The dwindling number of older customers is mitigated somewhat by the increase of Chinese students studying in New York City, like myself, and the occasional patronage of a few non-Chinese folks, but these new groups are far from enough to reverse the trend.

As it is customary to get a haircut before Chinese New Year, I went to New China for my own the weekend before. It was a Saturday. The sun shined bright, but gusts of wind chased away the heat before it could accumulate.

The energy of Chinatown nearing a major holiday was palpable. Fruit and vegetable stands crowded Mulberry St. and Canal St., with throngs of people fighting their way in opposite directions. The usual 15-minute walk to the barbershop took forever.

New China was packed at 11 in the morning, a scene that I had not seen since its reopening in June 2020. A few customers sat near the entrance of the store, waiting patiently. The barbers looked up and down between the head of hair and the mirror to make sure their customers had the perfect hairdo to ring in the new year.

As more customers filtered into the store, Huang turned his head around every time, and within seconds recognized the customer and told them when their barber would become available.

With the emergence of multiple variants, the business still has not returned to pre-pandemic levels.

“Most customers have been coming for years, if not decades,” Huang says. “I have only been here for 4 years, but I can recognize most of the old customers now. Just like yourself, whenever I see you, I know that you’re here for Barber Yu.”

At New China, each barber-customer relationship is a time-honored contract. When a new customer shows up at the door, multiple barbers swiftly get out of their chair and gesture to their counter. But once that relationship is solidified through a few visits, the other barbers would simply sit back and get back to their reading or TV series when the same customer comes back.

Yu had just seated an elderly Filipino woman when I arrived. Holding a comb firmly in his left hand, he quickly switched between the buzzer and regular and thinning scissors in his right hand, as he danced around the woman. Yu doesn’t speak much English, so conversations were carried out in succinct chunks. “This short, okay?” he looked to the mirror, seeking the woman’s confirmation. He paused a few more times, some more smiles were exchanged. And it was done.

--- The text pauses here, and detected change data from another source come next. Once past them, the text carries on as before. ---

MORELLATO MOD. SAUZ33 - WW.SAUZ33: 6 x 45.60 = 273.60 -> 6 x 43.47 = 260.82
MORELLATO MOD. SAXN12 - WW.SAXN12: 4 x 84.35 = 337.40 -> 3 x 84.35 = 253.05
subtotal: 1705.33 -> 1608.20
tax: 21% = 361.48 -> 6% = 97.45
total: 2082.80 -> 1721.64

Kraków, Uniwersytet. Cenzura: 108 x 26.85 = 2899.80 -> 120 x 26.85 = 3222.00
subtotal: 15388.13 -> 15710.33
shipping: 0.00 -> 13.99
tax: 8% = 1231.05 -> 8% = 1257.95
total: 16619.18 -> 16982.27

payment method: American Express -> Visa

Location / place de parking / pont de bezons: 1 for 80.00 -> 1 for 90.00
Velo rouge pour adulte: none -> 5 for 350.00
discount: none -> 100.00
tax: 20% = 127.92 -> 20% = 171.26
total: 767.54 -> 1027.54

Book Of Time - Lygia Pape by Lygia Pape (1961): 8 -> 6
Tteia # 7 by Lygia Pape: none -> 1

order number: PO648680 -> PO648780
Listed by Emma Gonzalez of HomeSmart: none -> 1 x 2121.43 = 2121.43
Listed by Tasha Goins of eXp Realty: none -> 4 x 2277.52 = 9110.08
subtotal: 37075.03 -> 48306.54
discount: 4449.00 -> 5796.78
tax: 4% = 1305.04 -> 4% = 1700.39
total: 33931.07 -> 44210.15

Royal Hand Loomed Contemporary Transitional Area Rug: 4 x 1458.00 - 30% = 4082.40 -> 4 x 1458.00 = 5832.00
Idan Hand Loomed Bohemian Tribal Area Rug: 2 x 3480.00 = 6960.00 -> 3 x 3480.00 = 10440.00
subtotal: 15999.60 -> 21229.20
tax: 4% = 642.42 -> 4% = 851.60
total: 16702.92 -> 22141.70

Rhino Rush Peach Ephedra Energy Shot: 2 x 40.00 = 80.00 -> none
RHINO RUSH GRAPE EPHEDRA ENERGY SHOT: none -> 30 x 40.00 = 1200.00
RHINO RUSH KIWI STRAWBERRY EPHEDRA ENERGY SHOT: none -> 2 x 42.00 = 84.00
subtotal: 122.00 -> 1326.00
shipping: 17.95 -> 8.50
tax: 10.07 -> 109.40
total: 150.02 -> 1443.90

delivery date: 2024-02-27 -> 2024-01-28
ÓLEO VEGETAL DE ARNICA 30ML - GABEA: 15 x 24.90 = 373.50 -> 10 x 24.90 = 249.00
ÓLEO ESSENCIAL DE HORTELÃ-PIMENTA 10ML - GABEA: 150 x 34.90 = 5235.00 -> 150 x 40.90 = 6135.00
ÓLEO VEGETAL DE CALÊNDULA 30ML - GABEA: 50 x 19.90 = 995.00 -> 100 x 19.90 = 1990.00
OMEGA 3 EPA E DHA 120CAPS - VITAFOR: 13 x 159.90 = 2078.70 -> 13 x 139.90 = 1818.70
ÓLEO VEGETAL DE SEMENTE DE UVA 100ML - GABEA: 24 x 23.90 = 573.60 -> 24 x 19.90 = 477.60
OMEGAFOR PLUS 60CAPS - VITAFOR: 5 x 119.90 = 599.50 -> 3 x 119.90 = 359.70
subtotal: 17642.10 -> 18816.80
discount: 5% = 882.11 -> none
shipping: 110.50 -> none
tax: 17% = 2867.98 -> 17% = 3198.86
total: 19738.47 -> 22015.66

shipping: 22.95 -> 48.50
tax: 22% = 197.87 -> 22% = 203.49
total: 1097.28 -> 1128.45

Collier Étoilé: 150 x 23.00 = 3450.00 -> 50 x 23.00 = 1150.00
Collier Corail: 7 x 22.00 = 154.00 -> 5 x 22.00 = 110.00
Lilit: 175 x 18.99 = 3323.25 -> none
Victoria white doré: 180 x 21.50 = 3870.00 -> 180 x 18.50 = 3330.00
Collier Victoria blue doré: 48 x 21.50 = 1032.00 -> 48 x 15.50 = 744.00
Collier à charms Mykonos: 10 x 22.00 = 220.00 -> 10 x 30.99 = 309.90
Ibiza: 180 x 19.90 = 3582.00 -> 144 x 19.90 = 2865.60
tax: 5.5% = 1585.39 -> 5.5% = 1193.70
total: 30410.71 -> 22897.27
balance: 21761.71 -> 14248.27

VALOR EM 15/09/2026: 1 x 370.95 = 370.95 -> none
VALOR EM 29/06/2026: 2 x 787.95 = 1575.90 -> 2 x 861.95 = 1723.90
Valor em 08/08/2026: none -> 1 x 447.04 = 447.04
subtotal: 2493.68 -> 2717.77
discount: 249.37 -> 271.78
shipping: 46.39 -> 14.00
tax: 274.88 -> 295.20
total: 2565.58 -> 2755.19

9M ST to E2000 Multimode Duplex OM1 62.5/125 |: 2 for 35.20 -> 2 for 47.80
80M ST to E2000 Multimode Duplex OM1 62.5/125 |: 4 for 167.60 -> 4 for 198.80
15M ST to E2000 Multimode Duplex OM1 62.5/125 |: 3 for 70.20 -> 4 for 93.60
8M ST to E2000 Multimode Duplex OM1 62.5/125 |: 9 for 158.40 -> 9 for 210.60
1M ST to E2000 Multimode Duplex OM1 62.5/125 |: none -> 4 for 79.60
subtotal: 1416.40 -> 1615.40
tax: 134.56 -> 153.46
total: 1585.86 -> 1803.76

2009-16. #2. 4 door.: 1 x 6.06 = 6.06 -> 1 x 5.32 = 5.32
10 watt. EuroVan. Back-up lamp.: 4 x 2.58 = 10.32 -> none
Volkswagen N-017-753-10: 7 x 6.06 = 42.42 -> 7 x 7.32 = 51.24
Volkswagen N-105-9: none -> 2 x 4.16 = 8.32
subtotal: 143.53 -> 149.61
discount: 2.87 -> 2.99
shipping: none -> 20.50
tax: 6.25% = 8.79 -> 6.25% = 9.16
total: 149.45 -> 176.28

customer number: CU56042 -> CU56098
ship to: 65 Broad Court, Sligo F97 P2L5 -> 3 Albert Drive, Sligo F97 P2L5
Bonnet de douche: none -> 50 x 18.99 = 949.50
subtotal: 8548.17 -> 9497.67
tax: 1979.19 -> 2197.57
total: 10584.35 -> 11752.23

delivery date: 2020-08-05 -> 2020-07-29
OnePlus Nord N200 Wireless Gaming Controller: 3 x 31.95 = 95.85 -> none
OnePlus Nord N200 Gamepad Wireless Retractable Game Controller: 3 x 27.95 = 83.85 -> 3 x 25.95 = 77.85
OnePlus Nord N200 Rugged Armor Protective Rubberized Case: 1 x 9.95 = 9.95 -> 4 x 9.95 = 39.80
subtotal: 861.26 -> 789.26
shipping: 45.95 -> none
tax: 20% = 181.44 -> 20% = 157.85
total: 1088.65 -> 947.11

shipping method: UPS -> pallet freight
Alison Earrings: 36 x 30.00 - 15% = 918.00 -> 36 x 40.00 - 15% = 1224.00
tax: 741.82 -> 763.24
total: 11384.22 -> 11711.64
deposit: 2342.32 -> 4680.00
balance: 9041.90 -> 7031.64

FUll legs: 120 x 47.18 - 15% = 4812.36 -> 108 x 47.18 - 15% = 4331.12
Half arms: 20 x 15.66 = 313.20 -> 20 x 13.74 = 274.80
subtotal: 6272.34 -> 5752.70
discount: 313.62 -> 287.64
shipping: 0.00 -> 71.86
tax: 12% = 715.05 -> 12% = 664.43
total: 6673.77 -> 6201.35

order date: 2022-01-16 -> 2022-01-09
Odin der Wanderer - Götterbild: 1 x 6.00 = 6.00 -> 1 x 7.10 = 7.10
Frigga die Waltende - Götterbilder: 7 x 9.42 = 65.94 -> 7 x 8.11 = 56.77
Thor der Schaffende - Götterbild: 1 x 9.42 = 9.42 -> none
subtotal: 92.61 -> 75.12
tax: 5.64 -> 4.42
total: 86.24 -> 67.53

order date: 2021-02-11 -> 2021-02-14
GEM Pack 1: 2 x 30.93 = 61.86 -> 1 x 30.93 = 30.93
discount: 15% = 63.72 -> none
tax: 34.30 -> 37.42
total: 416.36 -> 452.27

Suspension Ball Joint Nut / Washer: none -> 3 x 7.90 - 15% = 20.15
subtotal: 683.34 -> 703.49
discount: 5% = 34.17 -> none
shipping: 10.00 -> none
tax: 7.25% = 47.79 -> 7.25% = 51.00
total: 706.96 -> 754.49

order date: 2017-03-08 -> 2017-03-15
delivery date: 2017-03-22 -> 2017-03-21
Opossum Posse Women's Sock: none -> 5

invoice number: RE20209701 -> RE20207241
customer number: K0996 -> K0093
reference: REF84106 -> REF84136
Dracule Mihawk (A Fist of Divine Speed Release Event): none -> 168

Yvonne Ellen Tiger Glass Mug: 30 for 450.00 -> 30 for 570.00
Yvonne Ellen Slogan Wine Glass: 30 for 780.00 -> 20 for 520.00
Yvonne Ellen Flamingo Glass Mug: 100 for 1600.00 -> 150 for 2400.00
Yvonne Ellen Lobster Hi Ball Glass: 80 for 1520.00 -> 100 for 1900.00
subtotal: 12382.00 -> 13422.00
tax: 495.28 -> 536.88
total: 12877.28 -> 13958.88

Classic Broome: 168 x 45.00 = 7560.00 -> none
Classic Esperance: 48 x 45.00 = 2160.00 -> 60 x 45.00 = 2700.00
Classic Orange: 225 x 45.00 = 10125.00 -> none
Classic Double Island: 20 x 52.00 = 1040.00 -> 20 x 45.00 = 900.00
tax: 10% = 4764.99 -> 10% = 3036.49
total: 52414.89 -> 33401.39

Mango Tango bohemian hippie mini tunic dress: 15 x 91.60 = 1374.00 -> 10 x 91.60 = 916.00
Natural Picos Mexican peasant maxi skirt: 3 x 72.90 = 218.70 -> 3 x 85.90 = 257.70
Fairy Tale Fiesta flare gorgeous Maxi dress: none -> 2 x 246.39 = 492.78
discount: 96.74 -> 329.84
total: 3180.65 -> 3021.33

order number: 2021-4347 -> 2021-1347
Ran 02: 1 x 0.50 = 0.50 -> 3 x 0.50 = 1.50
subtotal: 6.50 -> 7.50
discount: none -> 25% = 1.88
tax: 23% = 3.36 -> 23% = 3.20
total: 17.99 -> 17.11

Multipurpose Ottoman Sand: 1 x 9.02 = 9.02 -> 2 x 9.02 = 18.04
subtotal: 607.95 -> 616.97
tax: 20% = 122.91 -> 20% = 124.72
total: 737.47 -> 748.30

As soon as he helped the woman out of the chair, he went into the back and fetched her coat. He held it, as she slowly raised her arms, and gave her a few gentle pats on the back, murmuring thank you’s.

There’s something comical yet reassuring about the honoring of good service at New China. Despite the lack of physical maintenance, betrayed by the uneven tiles and the broken faucet, the store runs an organized coat check from two makeshift racks, and offers an exhaustive list of services from shampooing to beard trimming.

As Yu was handing a few dollars to the boss, I told Huang it was nice that the store was so busy. He smiled, as he hunkered down and taped together a power strip that was falling apart. “Chinese New Year is definitely the busiest time for us,” he says. “But we were making over a thousand dollars every day right before the New Year, but now we make less than half of that. I will just have to shut it down if the landlord is not willing to continue the rent reduction.”

Huang had been notified a few days earlier about a potential rent increase. New China wouldn’t be the first to close because of rent issues. Just across the street, Baishi Beauty Salon shut down before the pandemic, as the building changed hands and the new landlord didn’t want to lease out the space for the same price.

A similar fate befell the shop next door, Hong Kong Barber Shop, at 19 Doyers St. In its place, a coffee shop might be planned, according to a barber working at Yi Fa, the shop right across Doyers.

The customers at Chinatown’s barbershops are not the only ones who are aging. Yu and most of his colleagues are old enough to be grandparents, and it’s only a matter of time before the majority of them will retire.

In a community marked by decades of shared history and language, in this case Cantonese, it would be extremely difficult for a Mandarin-speaking newcomer to carve out a substantial customer base. By contrast, new barbers arriving in the city would have a much easier time finding new customers in Flushing, Queens, where Mandarin reigns and haircut trends from Asia spread faster.

When a new customer shows up at the door, multiple barbers swiftly get out of their chair and gesture to their counter.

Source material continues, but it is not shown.